Acquisition of the Phenex assets is a sign that Gilead does not see much hope in its own candidate in the condition, and needs to jump on promising alternatives before they are all spoken for – and still sensibly priced. At up to $470m this could be one of the better-value deals of recent years should it result in a marketed product and should non-alcoholic steatohepatitis (NASH) turn out to be the huge disease doomsayers are predicting.

Intercepting Intercept?

The NASH talk of the past year has been dominated by Intercept Pharmaceuticals and its similarly acting obeticholic acid (OCA), positive data from which turned the group into a midcap company a year ago. The group has stumbled since over worries of lipid elevations and itchiness side effects, but it remains capitalised at $3bn.
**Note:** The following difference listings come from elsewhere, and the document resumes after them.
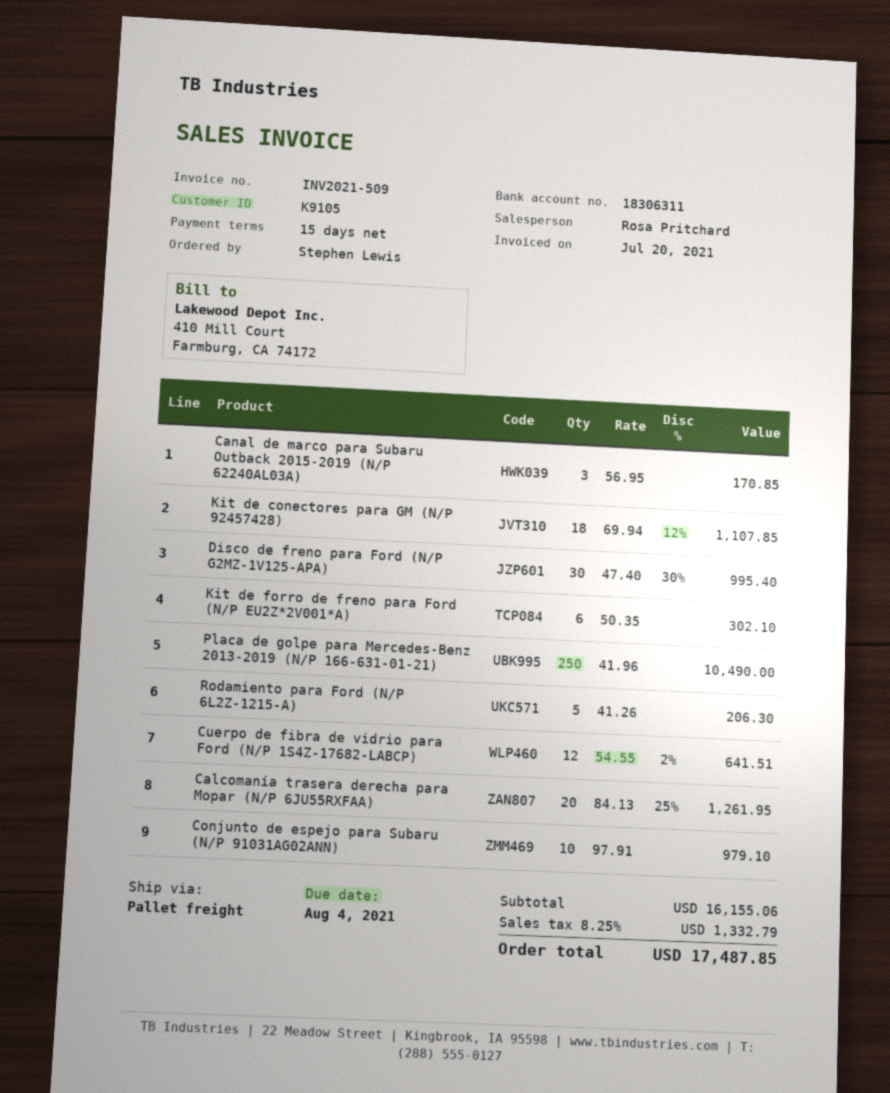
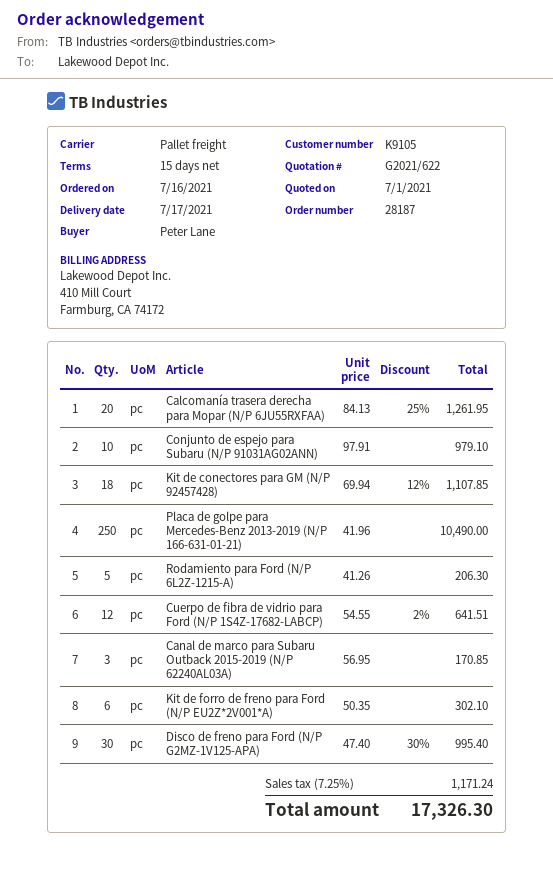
ordered by: Stephen Lewis -> Peter Lane
tax: 8.25% = 1332.79 -> 7.25% = 1171.24
total: 17487.85 -> 17326.30

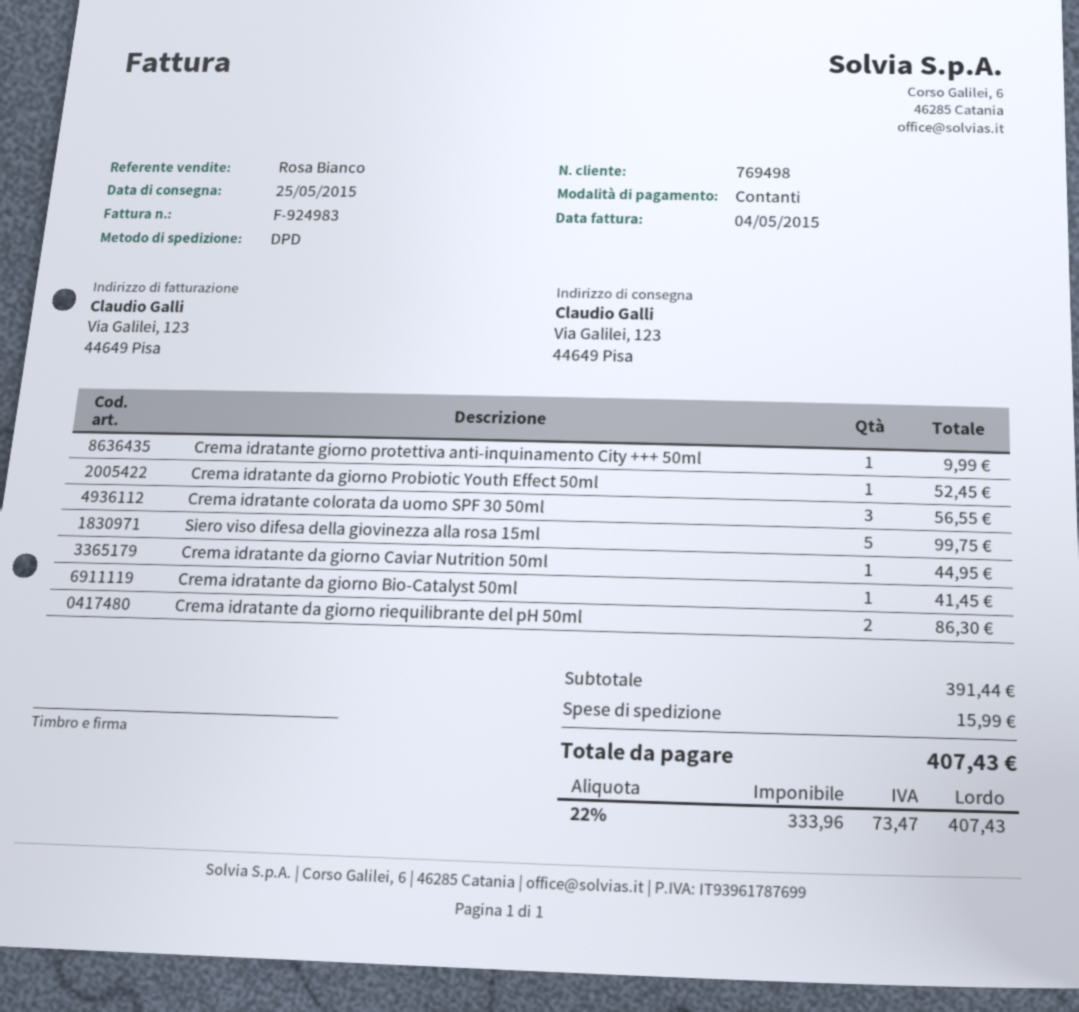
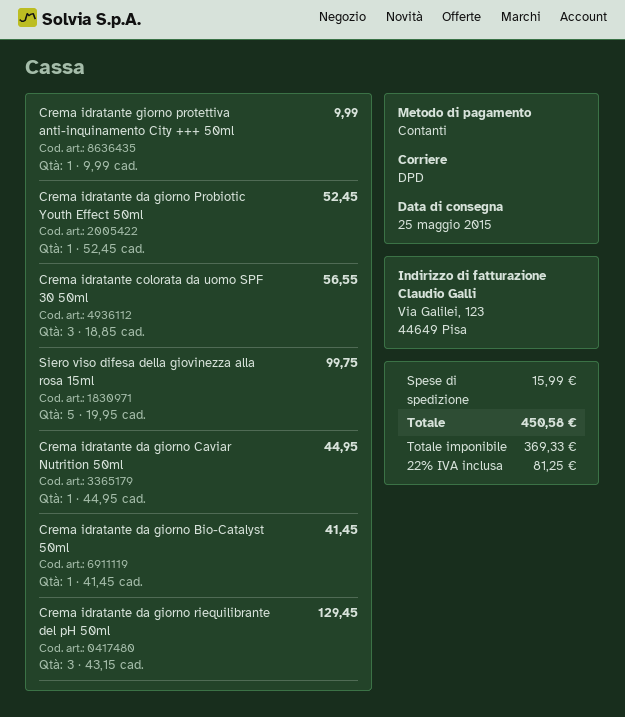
Crema idratante da giorno riequilibrante del pH 50ml: 2 for 86.30 -> 3 for 129.45
net: 333.96 -> 369.33
tax: 22% = 73.47 -> 22% = 81.25
total: 407.43 -> 450.58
OCA looks like a pricey acquisition at this valuation, however – and a takeout is what Intercept seems to be angling for. On the other hand, for a significantly smaller up-front fee – Gilead did not disclose this, but it obviously amounts to millions – the California-based group acquired the next-most-advanced agent in the space, Phenex’s Px-104.

Phenex has disclosed little about the project. A difference between Phenex’s agents and Intercept’s is that the German group’s are fully synthetic while OCA is a semi-synthetic.
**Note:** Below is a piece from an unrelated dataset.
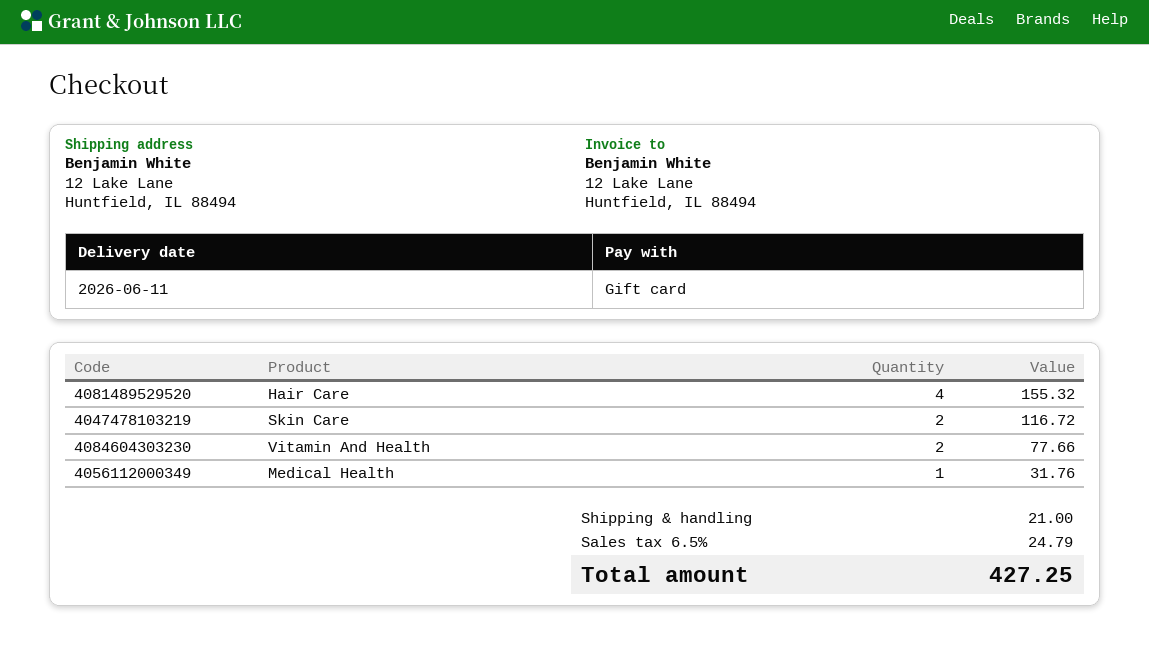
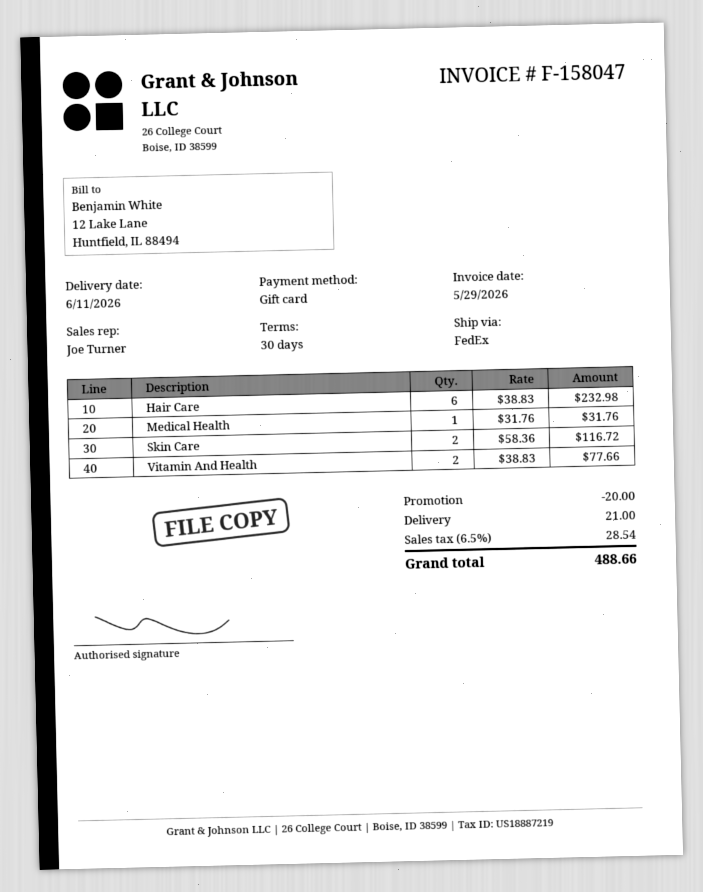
Hair Care: 4 for 155.32 -> 6 for 232.98
discount: none -> 20.00
tax: 6.5% = 24.79 -> 6.5% = 28.54
total: 427.25 -> 488.66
OCA is derived from chenodeoxycholic acid, a potent trigger of the farnesoid X receptor, which Phenex calls “one of the few clinically validated targets for NASH”. That target regulates lipid metabolism and is highly expressed in liver and intestinal tissue, and thus is a promising pathway for modulating the accumulation of liver fat that is the source of NASH and its precursor, fatty liver disease.

Health experts expect these conditions to become more common because of rising obesity rates.
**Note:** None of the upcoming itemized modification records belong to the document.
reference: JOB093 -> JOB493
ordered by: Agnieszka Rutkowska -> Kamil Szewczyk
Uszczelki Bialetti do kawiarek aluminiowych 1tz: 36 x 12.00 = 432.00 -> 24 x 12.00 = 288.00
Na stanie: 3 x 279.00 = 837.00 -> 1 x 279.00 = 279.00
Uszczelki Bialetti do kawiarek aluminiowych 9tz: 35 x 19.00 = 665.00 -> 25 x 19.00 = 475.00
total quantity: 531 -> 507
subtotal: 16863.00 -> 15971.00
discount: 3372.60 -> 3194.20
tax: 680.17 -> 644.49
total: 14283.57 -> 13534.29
Px-104 is in a 12-patient phase II safety trial that in addition will measure changes in bile acid concentrations and fibroblast growth factor 19 over 28 days. The study is to conclude later this year.

By comparison, OCA has completed phase III work in the form of the NIH-backed Flint study, although Intercept has stated that it expects the FDA to demand cardiovascular outcomes trials before reviewing a full licensing application (Full Flint data make Intercept look normal, November 10, 2014).

Gilead’s assumption of Px-104 should give it a bigger budget and help it catch up with OCA.

Next act

Gilead has asserted itself as the dominant figure in liver disease with its hepatitis C franchise of Sovaldi and Harvoni. That market will stop generating growth next year, however, as more players enter and millions of patients who have delayed care until now complete treatment.

The group had been studying an antibody, simtuzumab, in treating NASH – phase II data in patients with cirrhosis and fibrosis are due in 2019 – but the main focus of that agent is cancer.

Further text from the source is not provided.